Abstract
The data-centric AI framing shifts investment from model architecture search to systematic improvement of training data quality. By late 2025 the tooling ecosystem has matured enough to make this operationally practical. Libraries for label error detection, dataset versioning, slice-based evaluation, and influence function analysis integrate into CI/CD pipelines much as linters do for code. The dataset is now treated as a living artifact with its own iteration lifecycle, not a one-time preprocessing step.
Label Error Detection with Cleanlab
Cleanlab identifies likely label errors using confident learning: it estimates the joint distribution between observed noisy labels and true latent labels by cross-referencing classifier predicted probabilities against the label matrix. The workflow: train any probabilistic classifier via cross-validation to get out-of-sample predicted probabilities, then pass them with labels to cleanlab.filter.find_label_issues. The output is a ranked list of likely mislabeled samples. On datasets with 5-15% error rates (common in crowd-sourced annotation), Cleanlab surfaces 70-90% of true errors in the top 5% of flagged samples.
Dataset Versioning with DVC
Data Version Control (DVC) extends Git to track large dataset artifacts via content-addressed storage on S3, GCS, or Azure Blob. A dvc.yaml pipeline links preprocessing scripts to their inputs and outputs; dvc repro reruns only stages invalidated by upstream changes. Annotation platforms such as Labelbox and Scale AI export versioned snapshots with embedded provenance metadata. Combining DVC pointers with a dataset card documenting class distribution, known biases, and intended use gives teams the traceability needed for training regression diagnosis and regulatory audits.
Slice-Based Evaluation and Influence Analysis
Aggregate accuracy hides systematic failures on underrepresented subpopulations. Slice-based evaluation computes metrics separately for subsets defined by metadata attributes or learned embedding clusters. Hugging Face Evaluate and Snorkel AI’s SliceBuilder both support this pattern. When a cluster shows accuracy 15 points below the overall average, it defines a slice worth labeling more densely.
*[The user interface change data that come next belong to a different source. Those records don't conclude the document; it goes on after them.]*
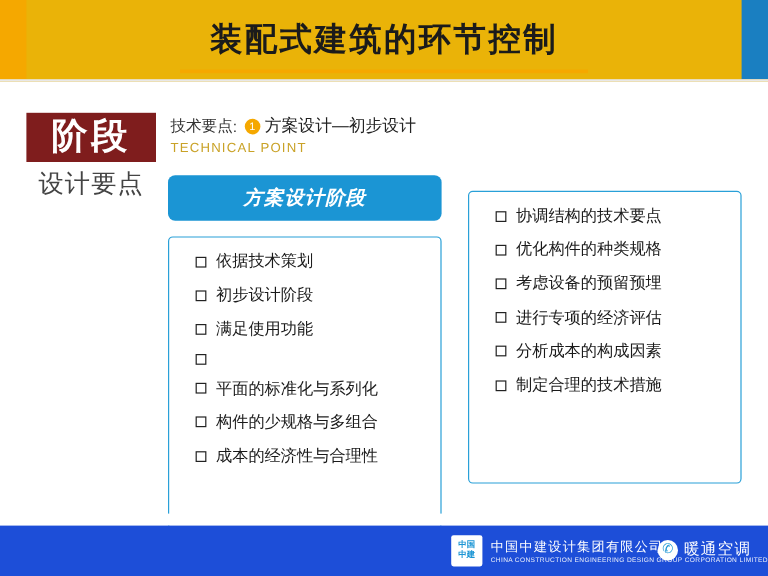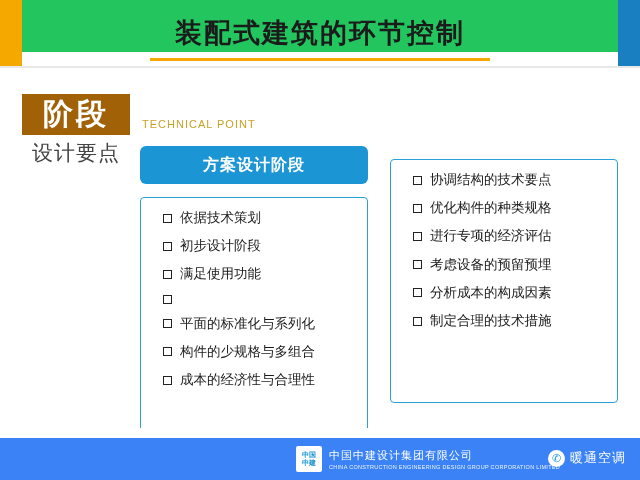--- a/index.html
+++ b/index.html
@@ -25,8 +25,8 @@
     position: absolute;
     top: 0; left: 0;
     width: 640px;
-    height: 52px;
-    background: #22c55e;
+    height: 68px;
+    background: #eab308;
   }
   .topbar-left {
     position: absolute;

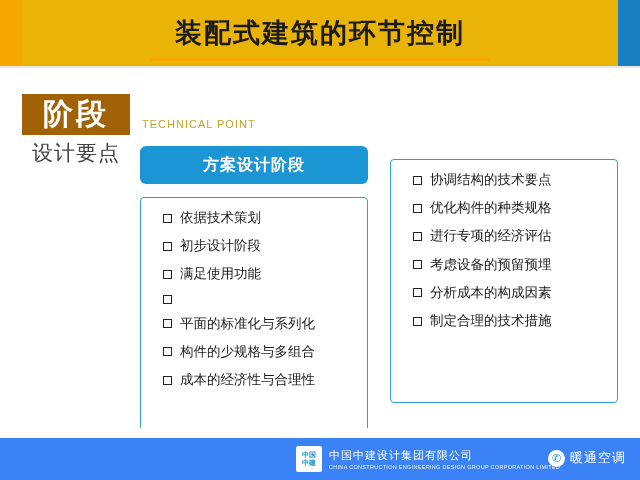--- a/index.html
+++ b/index.html
@@ -80,7 +80,7 @@
     width: 108px;
   }
   .stage-big {
-    background: #a16207;
+    background: #7f1d1d;
     color: #ffffff;
     font-size: 30px;
     font-weight: bold;

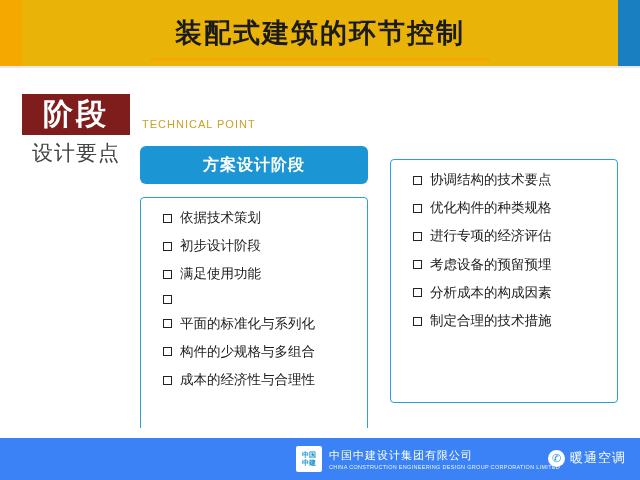--- a/index.html
+++ b/index.html
@@ -285,6 +285,12 @@
     <div class="stage-sub">设计要点</div>
   </div>
 
+  <div class="tech-line">
+    <span class="tech-label">技术要点</span>
+    <span class="tech-colon">:</span>
+    <span class="badge-num">1</span>
+    <span class="tech-value">方案设计—初步设计</span>
+  </div>
   <div class="tech-en">TECHNICAL POINT</div>
 
   <div class="columns">

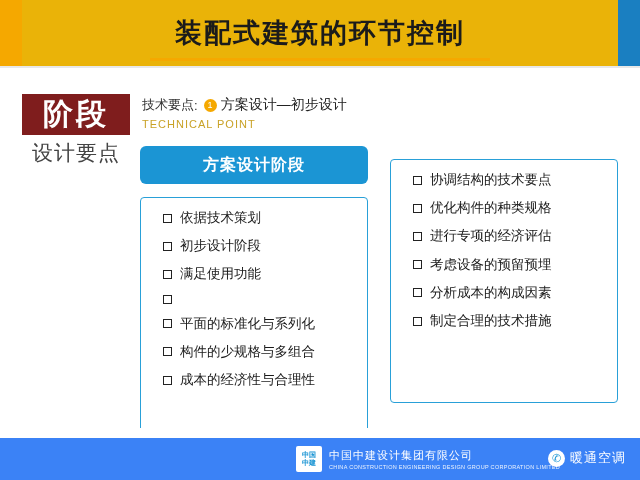--- a/index.html
+++ b/index.html
@@ -162,6 +162,7 @@
     display: flex;
     align-items: center;
     justify-content: center;
+    font-style: italic;
   }
   .col-body {
     margin-top: 13px;

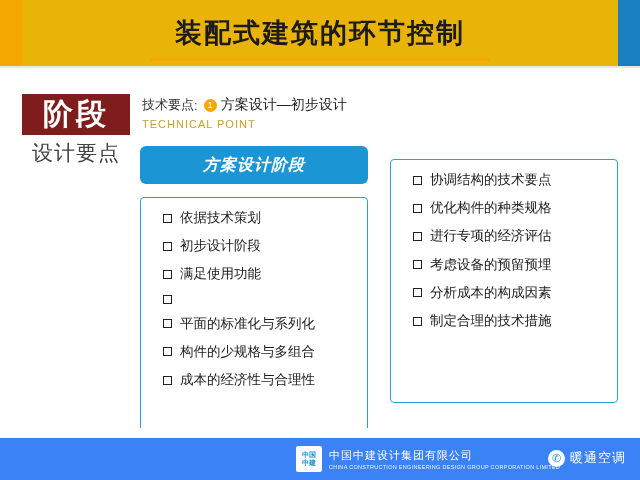--- a/index.html
+++ b/index.html
@@ -344,11 +344,11 @@
           </li>
           <li class="bullet-item">
             <span class="sq"></span>
+            <span>考虑设备的预留预埋</span>
+          </li>
+          <li class="bullet-item">
+            <span class="sq"></span>
             <span>进行专项的经济评估</span>
-          </li>
-          <li class="bullet-item">
-            <span class="sq"></span>
-            <span>考虑设备的预留预埋</span>
           </li>
           <li class="bullet-item">
             <span class="sq"></span>

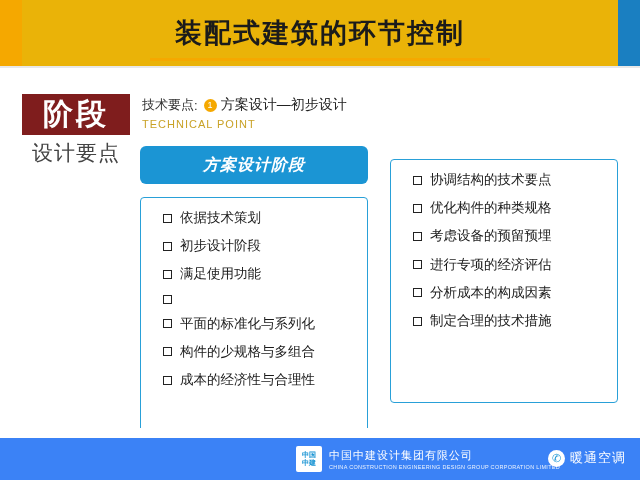--- a/index.html
+++ b/index.html
@@ -200,9 +200,10 @@
     bottom: 0;
     width: 640px;
     height: 42px;
-    background: #3b82f6;
-    display: flex;
-    align-items: center;
+    background: #1d4ed8;
+    display: flex;
+    align-items: center;
+    justify-content: flex-end;
   }
   .footer-logo {
     margin-left: 296px;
Influence functions (Koh and Liang 2017) estimate each training example’s contribution to a given prediction. For a misclassified sample, influence analysis surfaces training examples most responsible for the error - often a cluster of mislabeled or distribution-shifted records. Exact computation scales poorly, but the kronfluence library (2024) implements an EK-FAC approximation that makes this feasible for models up to a few hundred million parameters.